# taz.de -- Der letzte Screwball von Haidhausen
       
       > Einen anderen Klaus Lemke als den breitbeinigen Sprüchemacher präsentiert
       > der lakonisch-bayerische Fernsehfilm „Amore“ mit Cleo Kretschmer. Die
       > Komödie läuft heute und Sonntag im Zeughauskino
       
       Von Thomas Groh
       
       Klaus Lemke ist der Bad Boy des deutschen Films. Der Mann mit den
       breitbeinigen Sprüchen gegen das Förderkino, der letzte Film-Guerilla, der
       Kiez-Rebell, der seine White-Trash-Diven im Nachtleben aufgabelt und dann
       in kleinen Impro-Filmen fürs ZDF zu großen Kinostars erklärt. Der Mann, der
       „Rocker“ gedreht hat.
       
       Kennt man, stimmt ja auch alles. Nur gibt es eben nicht nur diesen einen
       Klaus Lemke, sondern viele Lemkes.
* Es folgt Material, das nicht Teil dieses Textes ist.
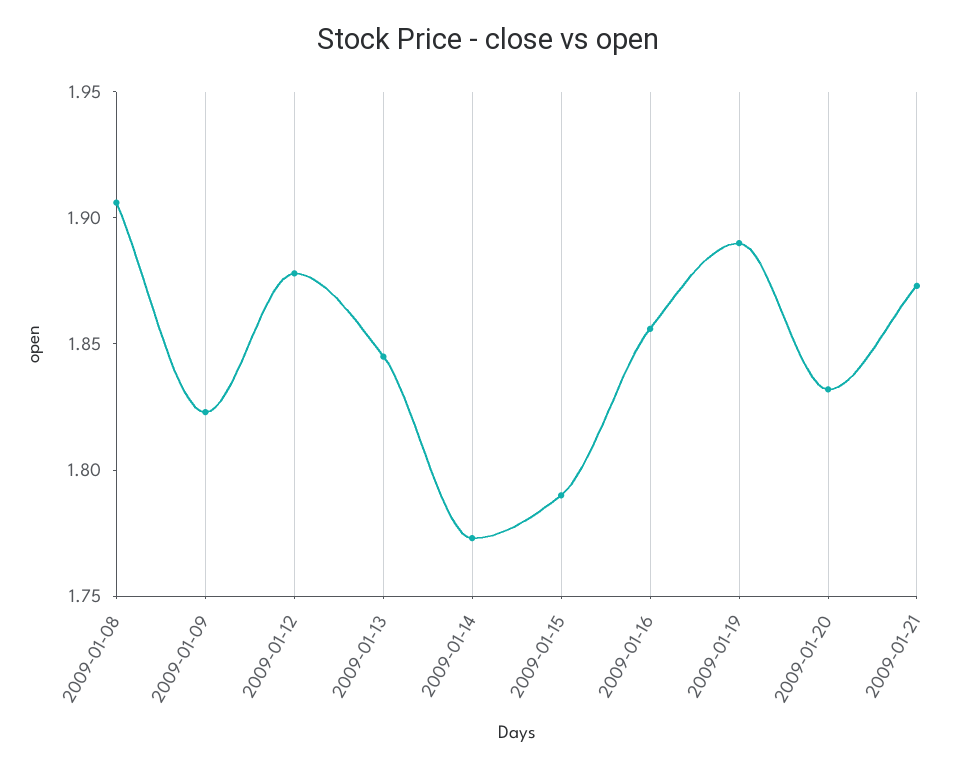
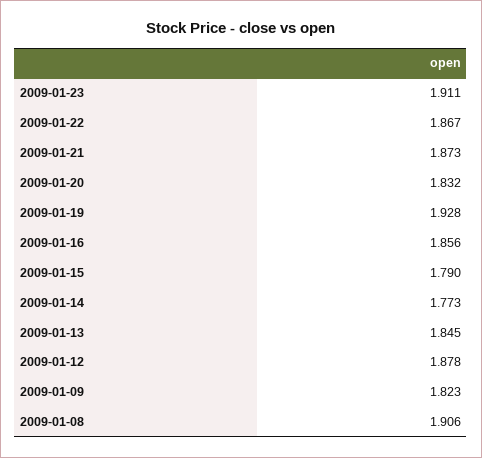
2009-01-19: 1.89 -> 1.928
2009-01-23: none -> 1.911
2009-01-22: none -> 1.867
Den poetischen, den verkifften, den
       hippen, den zärtlichen, den witzigen, nicht zuletzt: den
       Cleo-Kretschmer-Lemke.
       
       Cleo Kretschmer, die bei Passau als Ingeborg Maria Kretschmer geborene,
       später in München aufgewachsene Schauspielerin trug eine charmant-rustikale
       Würze in Lemkes Filme, die zuvor noch – ganz dicht am Zeitgeist um 1970 –
       von linken Kommunarden, Jet-Set-Models, Kiez-Rockern, Kleinkriminellen und
       Hippie-Aussteigern handelten. Mit Kretschmer hingegen entdeckte Lemke die
       Coolness der Uncoolness: den Chic des Provinziellen („Idole“, 1976) oder
       die burschikos-schlagfertige Renitenz der Münchner Kleinkrämer-Tochter
       Maria in „Amore“ (1978), der jetzt in der verdienstvollen Reihe „Aus den
       Fernseharchiven“ im Zeughauskino läuft – übrigens bei freiem Eintritt!
       
       „Der weiß noch nicht, dass er wieder heiraten will, aber wollen tut er
       schon.“ Mit solchen umgangssprachlich-gefärbten, eher niederbayerisch als
       münchnerisch klingenden Sätzen spielt sich Kretschmer als Maria in „Amore“
       ins Herz des Publikums, während sie ihrem ahnungslosen Filmvater per
       Annonce eine neue Frau fürs Leben sucht. Eine weitere Frau im Haus ist auch
       bitter nötig: Maria schmeißt den Laden, hilft beim Einkauf und der
       Buchhaltung, untersagt dem Vater abends das Bier und zieht ihn morgens aus
       dem Bett.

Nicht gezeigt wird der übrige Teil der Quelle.